Biz toplumumuza, bilhassa gençlerimize; ‘Bize bir şey olmaz, biz genciz, bu hastalık sadece yaşlı ve hastaları ilgilendiriyor.’ diyemeyeceklerini; attıkları her adımdan, yanlış davranışlarından sorumlu olacaklarını, sosyal izolasyona dikkat etmek mecburiyetinde bulunduklarını, az önce bahsettiğim mahalleler içerisinde kurulan sosyal medya grupları aracılığıyla dile getiriyoruz. Çünkü bu sadece toplumun belli bir kesiminin sınavı değil, sadece evinden çıkamayan yaşlının, hastanın sınavı değil onu korumakla mükellef olan gencin de sınavıdır.”

İslam dininin böyle durumlarda yetkili merciinin emirlerini uygulamayı öngördüğünü dile getiren Prof. Dr.

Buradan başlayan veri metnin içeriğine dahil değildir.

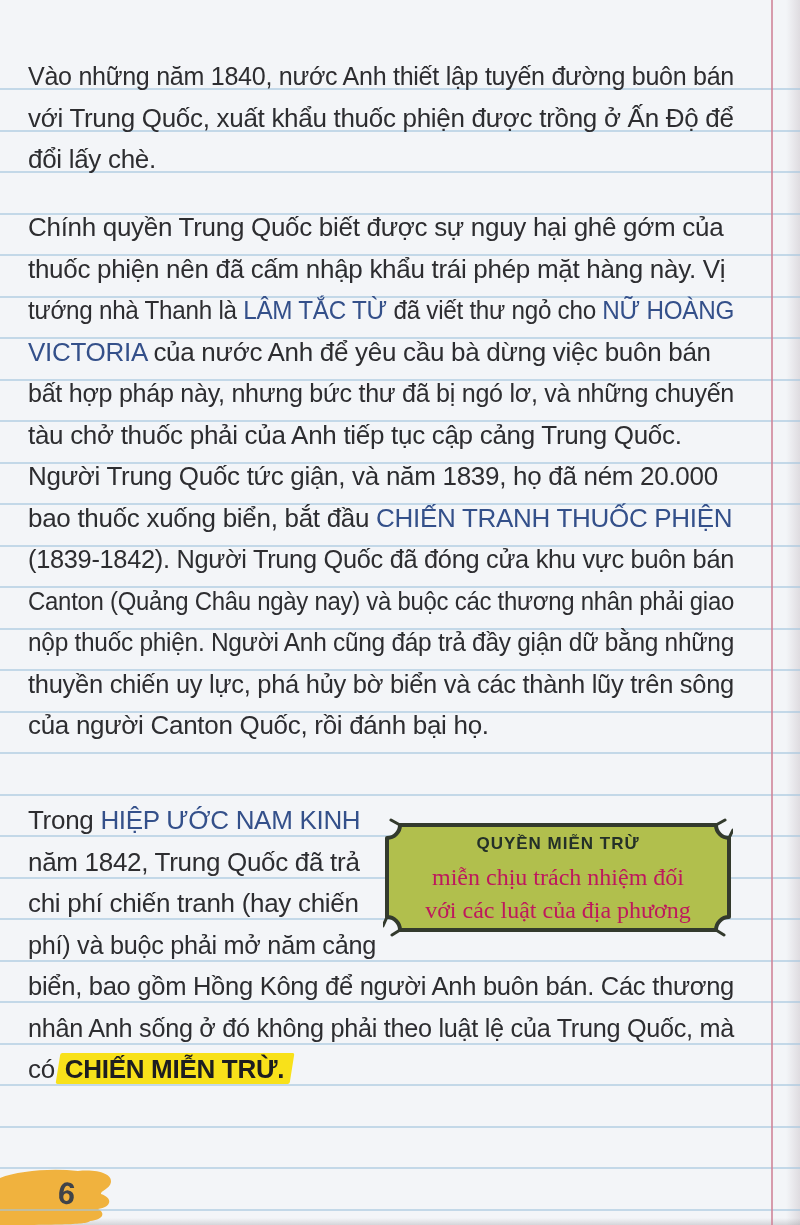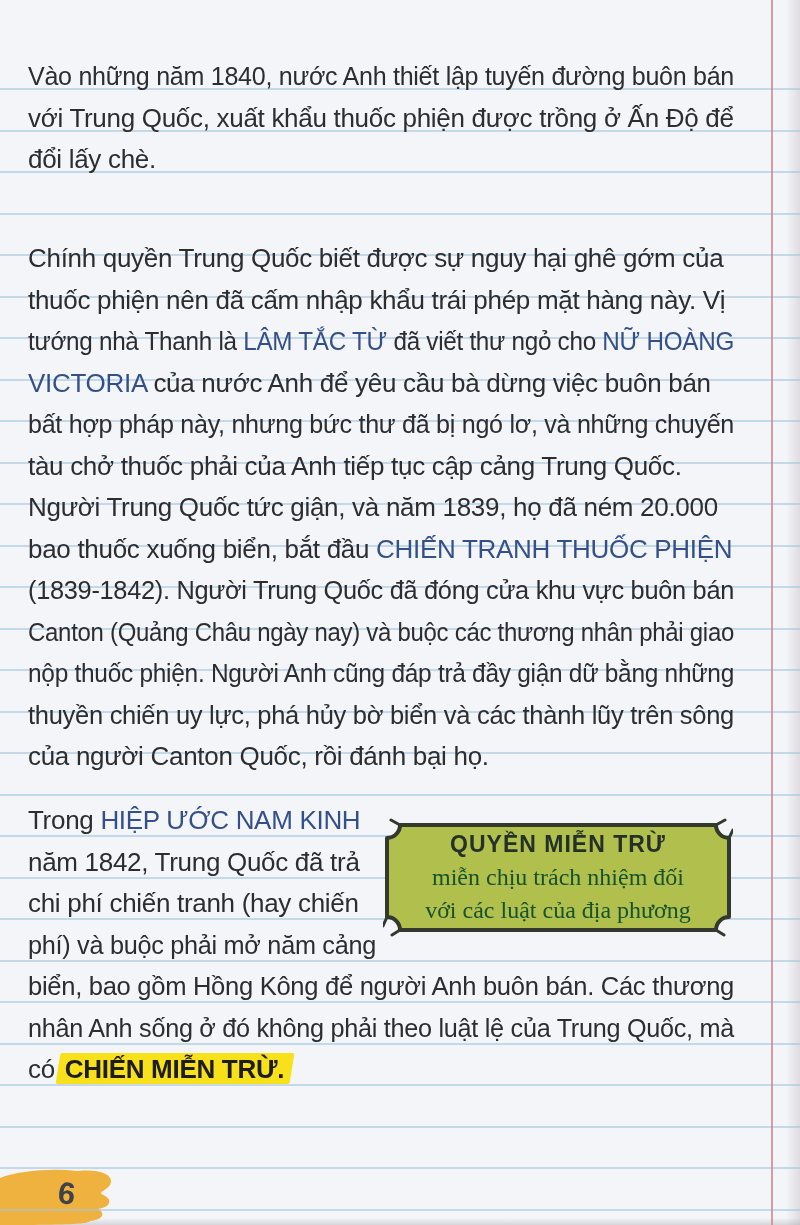--- a/index.html
+++ b/index.html
@@ -129,7 +129,7 @@
     <div class="tline"><span class="in">đổi lấy chè.</span></div>
   </div>
 
-  <div class="para" style="top:228px">
+  <div class="para" style="top:197px">
     <div class="tline"><span class="in">Chính quyền Trung Quốc biết được sự nguy hại ghê gớm của</span></div>
     <div class="tline"><span class="in">thuốc phiện nên đã cấm nhập khẩu trái phép mặt hàng này. Vị</span></div>
     <div class="tline"><span class="in" style="transform: scaleX(0.932995);"><span>tướng nhà Thanh là </span><span class="caps-blue">LÂM TẮC TỪ</span><span> đã viết thư ngỏ cho </span><span class="caps-blue">NỮ HOÀNG</span></span></div>

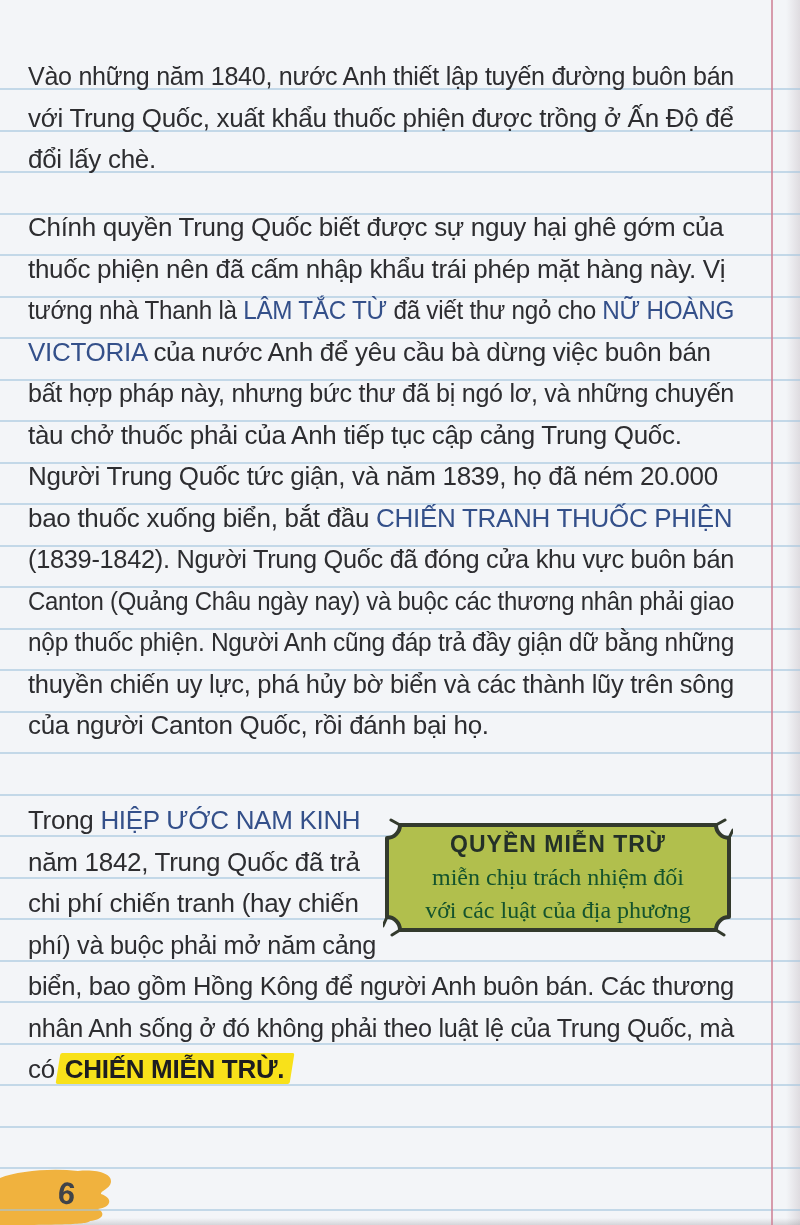--- a/index.html
+++ b/index.html
@@ -62,7 +62,7 @@
     text-align:center;
   }
   .badge-title{
-    font-weight:700;font-size:23px;letter-spacing:1px;
+    font-weight:700;font-size:17px;letter-spacing:1px;
     color:#243028;line-height:34px;
   }
   .badge-line{

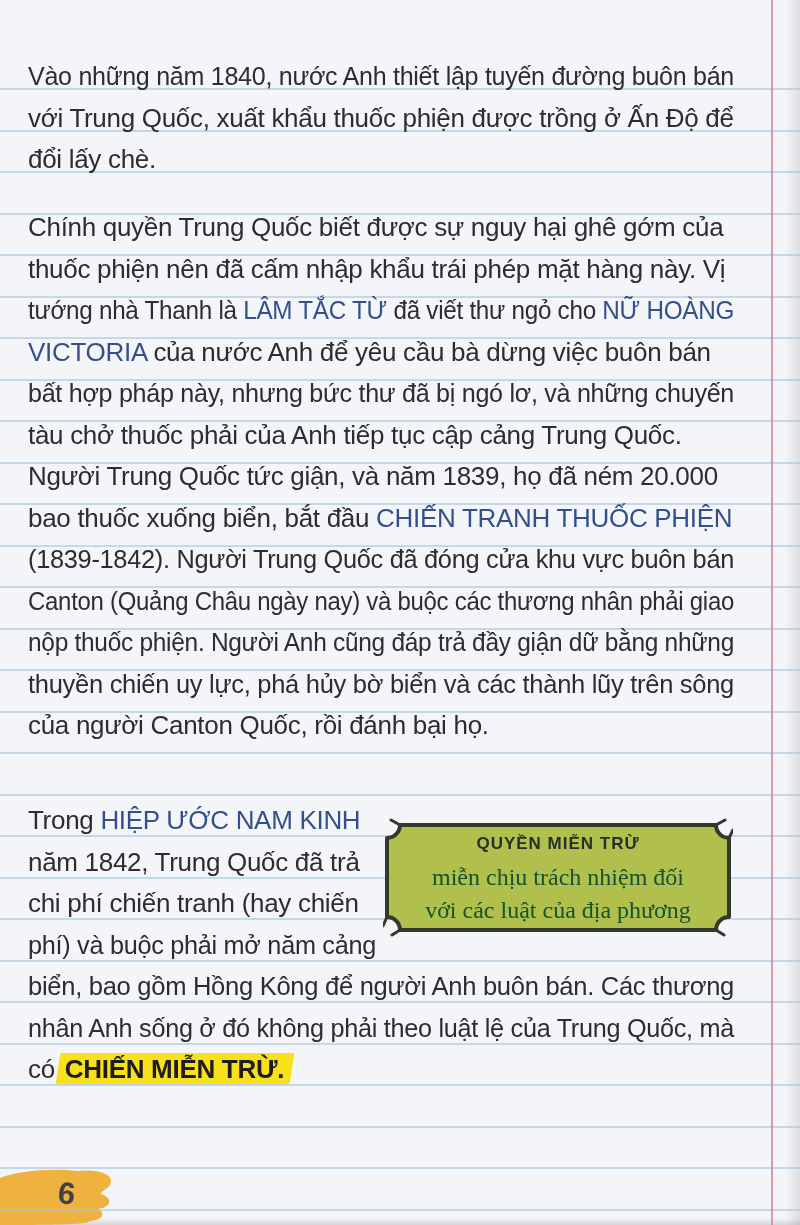--- a/index.html
+++ b/index.html
@@ -67,7 +67,7 @@
   }
   .badge-line{
     font-family:"Liberation Serif","DejaVu Serif",serif;
-    font-size:24px;color:#14532d;line-height:33px;
+    font-size:24px;color:#be185d;line-height:33px;
   }
   
   .page-tab{position:absolute;left:0;top:1168px;width:120px;height:57px;z-index:1;}

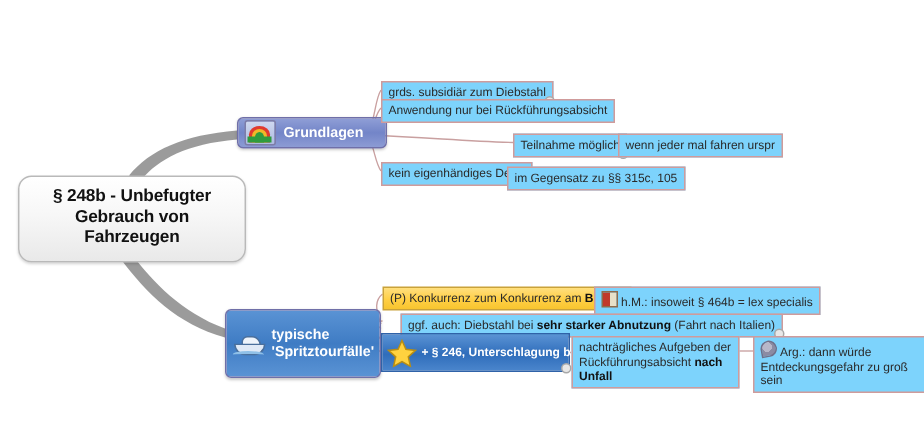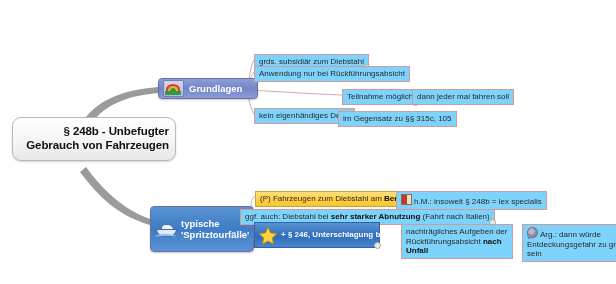--- a/index.html
+++ b/index.html
@@ -227,7 +227,7 @@
   </div>
 
   <div class="leaf" id="leaf-d">
-    <span>dann jeder mal fahren soll</span>
+    <span>wenn jeder mal fahren urspr</span>
   </div>
 
   <div class="leaf" id="leaf-e">

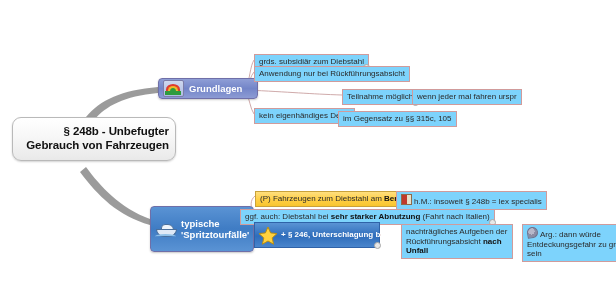--- a/index.html
+++ b/index.html
@@ -16,10 +16,10 @@
   
   .root{
     position:absolute;
-    left:12px;top:117px;width:164px;
+    left:12px;top:117px;width:152px;
     box-sizing:border-box;
     padding:7px 6px 8px 6px;
-    text-align:right;
+    text-align:center;
     border:1px solid #b9b9b9;
     border-radius:9px;
     background:linear-gradient(to bottom,#ffffff 0%,#f7f7f7 45%,#e9e9e9 100%);

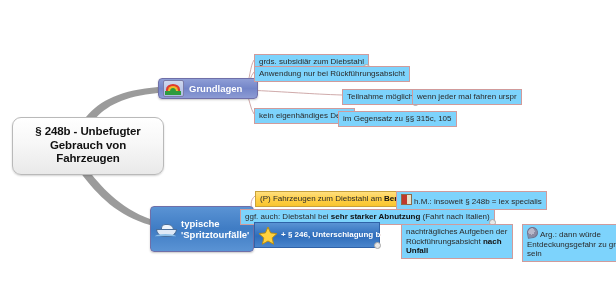--- a/index.html
+++ b/index.html
@@ -249,7 +249,7 @@
   </div>
 
   <div class="leaf leaf-highlight" id="leaf-g">
-    <span><span>(P) Fahrzeugen zum Diebstahl am </span><b>Benzin</b></span>
+    <span><span>(P) Konkurrenz zum Konkurrenz am </span><b>Benzin</b></span>
     <span class="dot"></span>
   </div>
 

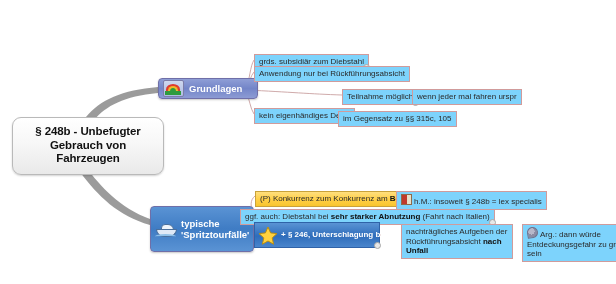--- a/index.html
+++ b/index.html
@@ -254,7 +254,7 @@
   </div>
 
   <div class="leaf" id="leaf-h">
-    <span class="emb emb-book"></span><span>h.M.: insoweit § 248b = lex specialis</span>
+    <span class="emb emb-book"></span><span>h.M.: insoweit § 464b = lex specialis</span>
   </div>
 
   <div class="leaf" id="leaf-i">

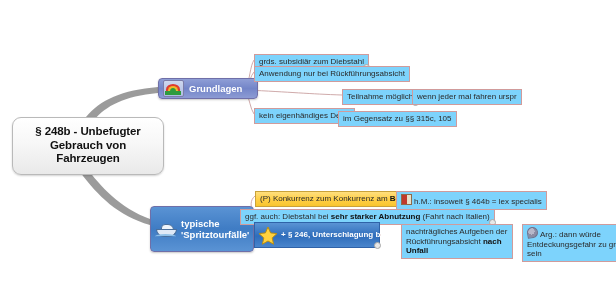--- a/index.html
+++ b/index.html
@@ -167,7 +167,7 @@
 
   #leaf-g{left:255px;top:191px;}
   #leaf-h{left:396px;top:191px;}
-  #leaf-i{left:240px;top:209px;}
+  #leaf-i{left:267px;top:209px;}
   #leaf-j{left:254px;top:222px;width:126px;height:26px;display:flex;align-items:center;gap:3px;padding:2px 3px;}
   #leaf-k{left:381px;top:224px;width:112px;}
   #leaf-l{left:502px;top:224px;width:115px;}

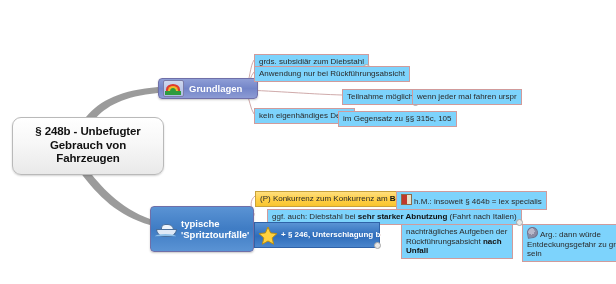--- a/index.html
+++ b/index.html
@@ -111,7 +111,7 @@
     padding:2px 4px 2px 4px;
     white-space:nowrap;
   }
-  .leaf.wrap{white-space:normal;margin-left:20px;}
+  .leaf.wrap{white-space:normal;}
   .leaf b{font-weight:bold;color:#111;}
 
   .leaf-highlight{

Martı, bu süreçte yetkili olan merciin Sağlık Bakanlığı olduğunu, Diyanet İşleri Başkanlığı olarak atılan her adımda mutlak surette Sağlık Bakanlığının yönlendirmelerine ve talimatlarına uygun hareket edildiğini vurgulayarak şöyle devam etti:

- Bu süreçte yetkili Sağlık Bakanlığımızdır

“Her birimiz kul hakkına riayet etmek, sadece kul hakkına değil kamu hakkına da riayet etmek ve sorumluluk üstlenmek zorundayız. İslam dini böyle durumlarda yetkili olan merciinin beklentilerini, emirlerini uygulamak gerektiğini söyler. Yetkili bu konuda Sağlık Bakanlığımızdır. Biz de Diyanet İşleri Başkanlığı olarak attığımız her adımda mutlak surette Sağlık Bakanlığının yönlendirmelerine ve talimatlarına uygun hareket ediyoruz. İlk günden itibaren Sağlık Bakanlığı her ne istemiş, hangi bilginin toplumda yayılmasını önemsemişse, bu konudaki yetkilinin kararlarına uygun hareket edilmesini anlatmaya çalışıyoruz.”

Diyanet İşleri Başkan Yardımcısı Prof. Dr. Huriye Martı, sözlerini şu tavsiyelerle tamamladı:

- Tedbiri elden bırakmayalım ve duaya sarılalım

“Umudumuzu hiçbir zaman yitirmemeliyiz. Böyle bir dönemde aslında bizi en fazla yaralayacak olan isyana, umutsuzluğa sürüklenmektir ve gücümüzü, enerjimizi olumlu değil olumsuz yönde heba etmektir. Olumlu kanal ise duadır. Allah Teâlâ’ya yakarıştır. Tedbiri elden bırakmayalım ve duaya sarılalım.”